■ What you need to do
When you copy the data, keep every line exactly as written and skip the pictures.

■ Given data
=== Begin Enclosure ===
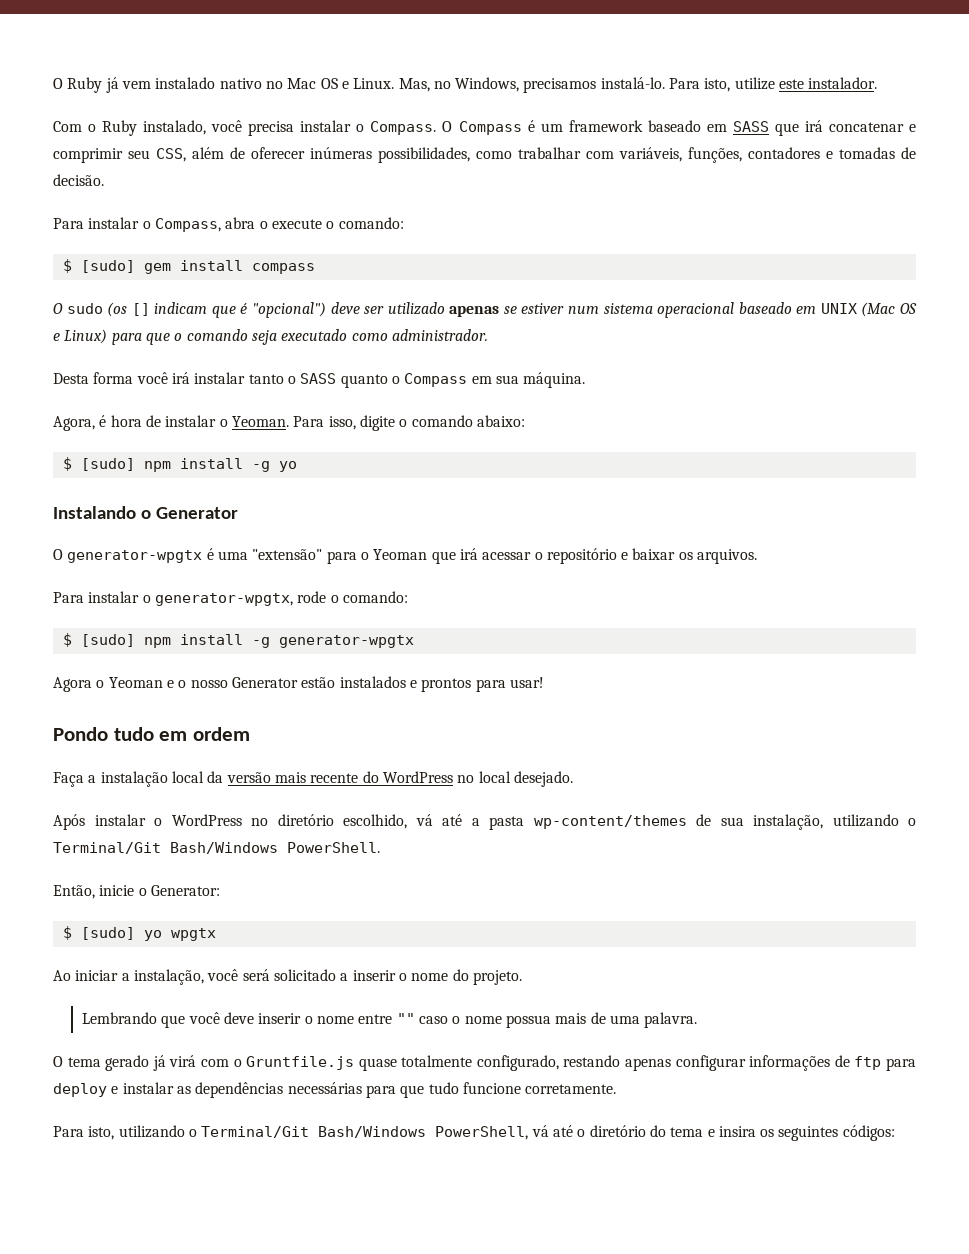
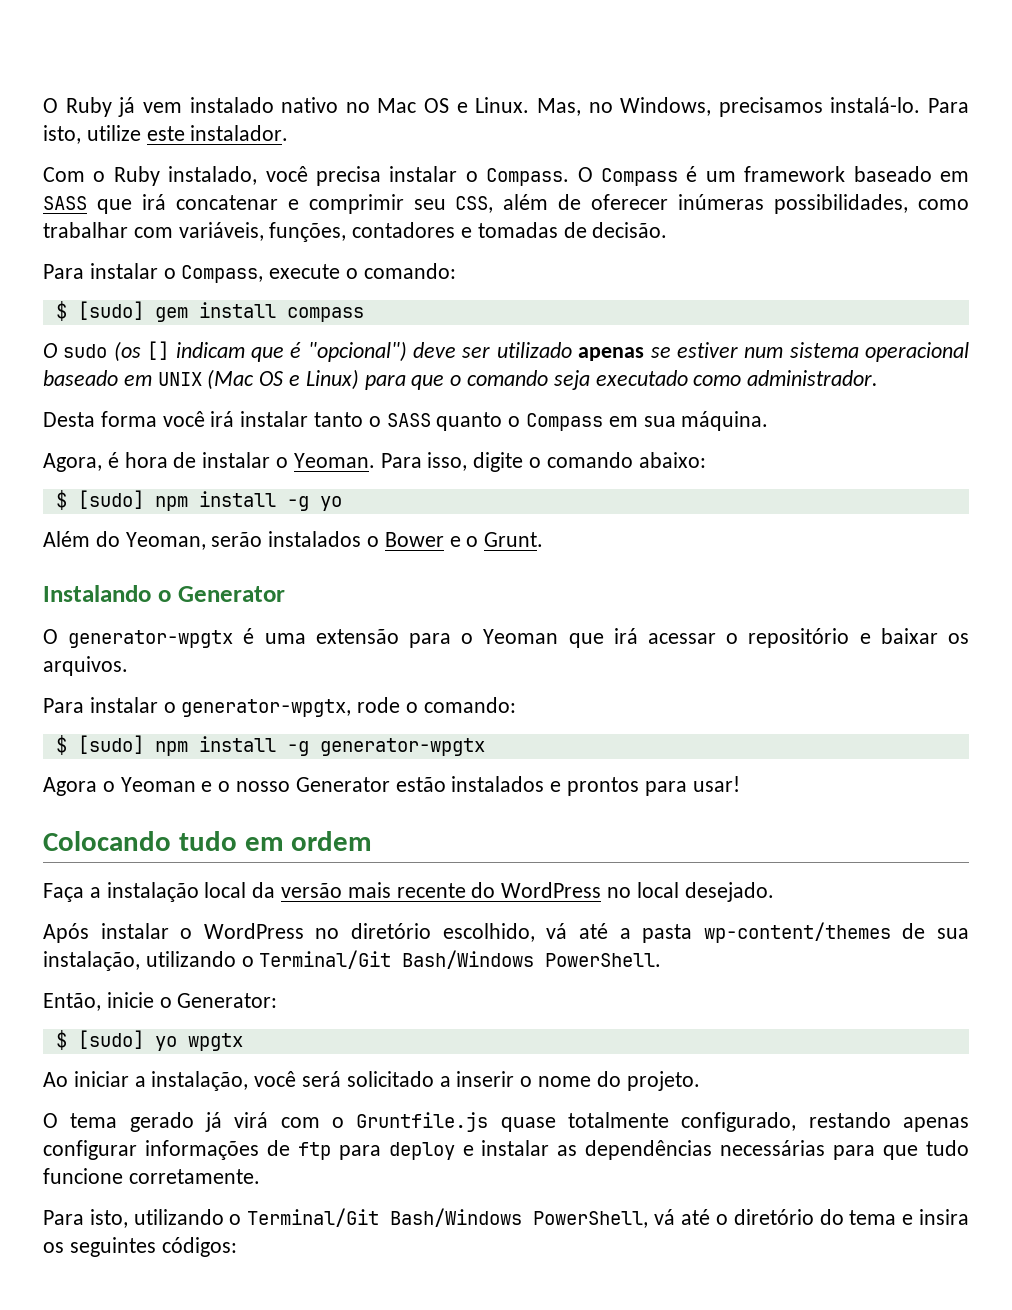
- Para instalar o Compass, abra o execute o comando:
+ Para instalar o Compass, execute o comando:
+ Além do Yeoman, serão instalados o Bower e o Grunt.
- O generator-wpgtx é uma "extensão" para o Yeoman que irá acessar o repositório e baixar os arquivos.
+ O generator-wpgtx é uma extensão para o Yeoman que irá acessar o repositório e baixar os arquivos.
- Pondo tudo em ordem
+ Colocando tudo em ordem
- Lembrando que você deve inserir o nome entre "" caso o nome possua mais de uma palavra.

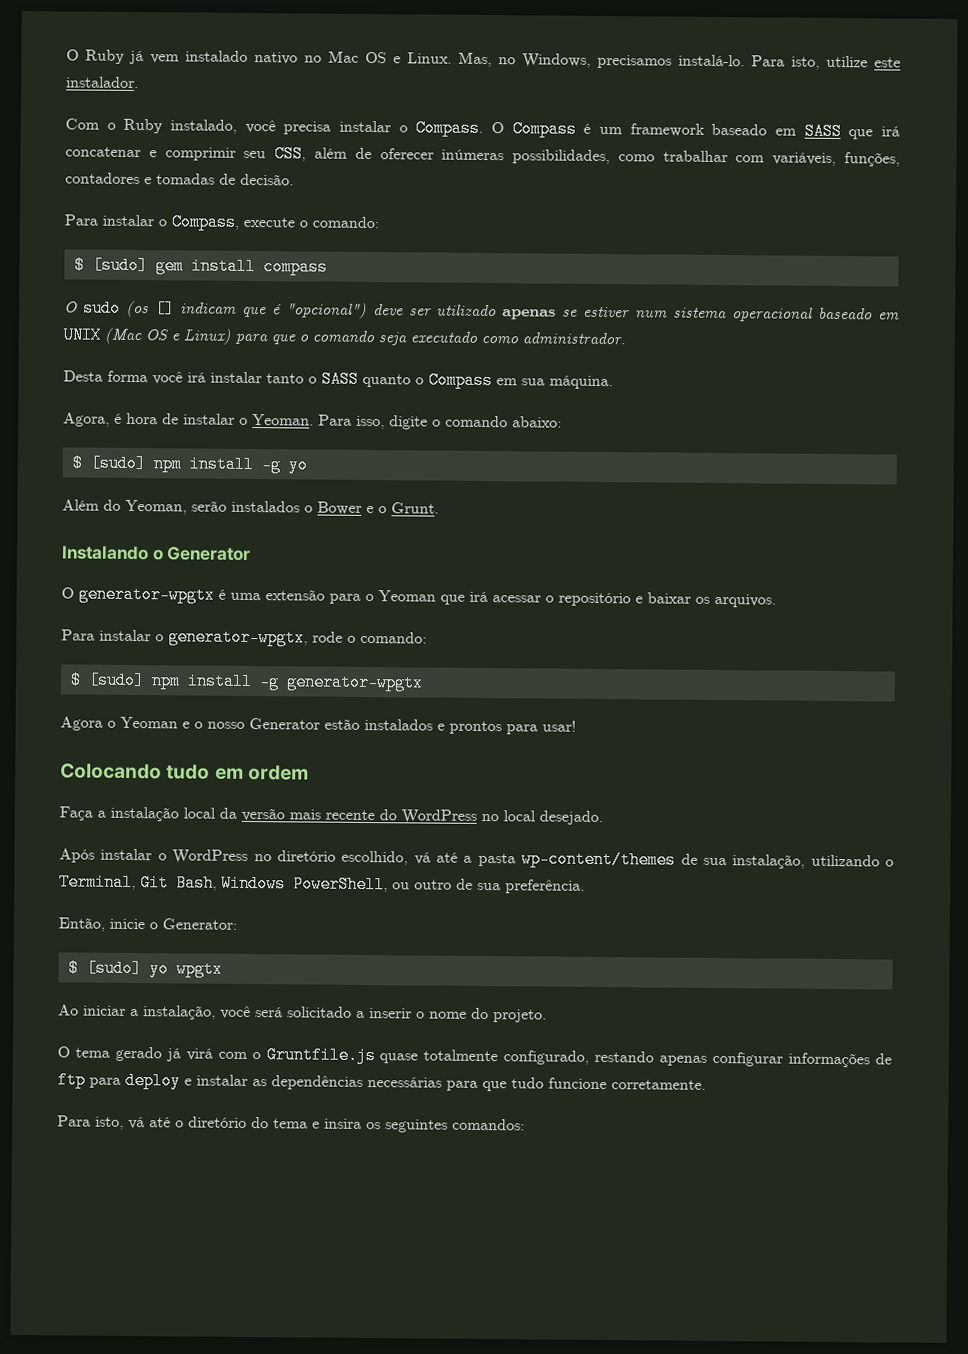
- Após instalar o WordPress no diretório escolhido, vá até a pasta wp-content/themes de sua instalação, utilizando o Terminal/Git Bash/Windows PowerShell.
+ Após instalar o WordPress no diretório escolhido, vá até a pasta wp-content/themes de sua instalação, utilizando o Terminal, Git Bash, Windows PowerShell, ou outro de sua preferência.
- Para isto, utilizando o Terminal/Git Bash/Windows PowerShell, vá até o diretório do tema e insira os seguintes códigos:
+ Para isto, vá até o diretório do tema e insira os seguintes comandos:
=== End Enclosure ===
■ Task answer
- Para instalar o Compass, abra o execute o comando:
+ Para instalar o Compass, execute o comando:
+ Além do Yeoman, serão instalados o Bower e o Grunt.
- O generator-wpgtx é uma "extensão" para o Yeoman que irá acessar o repositório e baixar os arquivos.
+ O generator-wpgtx é uma extensão para o Yeoman que irá acessar o repositório e baixar os arquivos.
- Pondo tudo em ordem
+ Colocando tudo em ordem
- Lembrando que você deve inserir o nome entre "" caso o nome possua mais de uma palavra.

- Após instalar o WordPress no diretório escolhido, vá até a pasta wp-content/themes de sua instalação, utilizando o Terminal/Git Bash/Windows PowerShell.
+ Após instalar o WordPress no diretório escolhido, vá até a pasta wp-content/themes de sua instalação, utilizando o Terminal, Git Bash, Windows PowerShell, ou outro de sua preferência.
- Para isto, utilizando o Terminal/Git Bash/Windows PowerShell, vá até o diretório do tema e insira os seguintes códigos:
+ Para isto, vá até o diretório do tema e insira os seguintes comandos:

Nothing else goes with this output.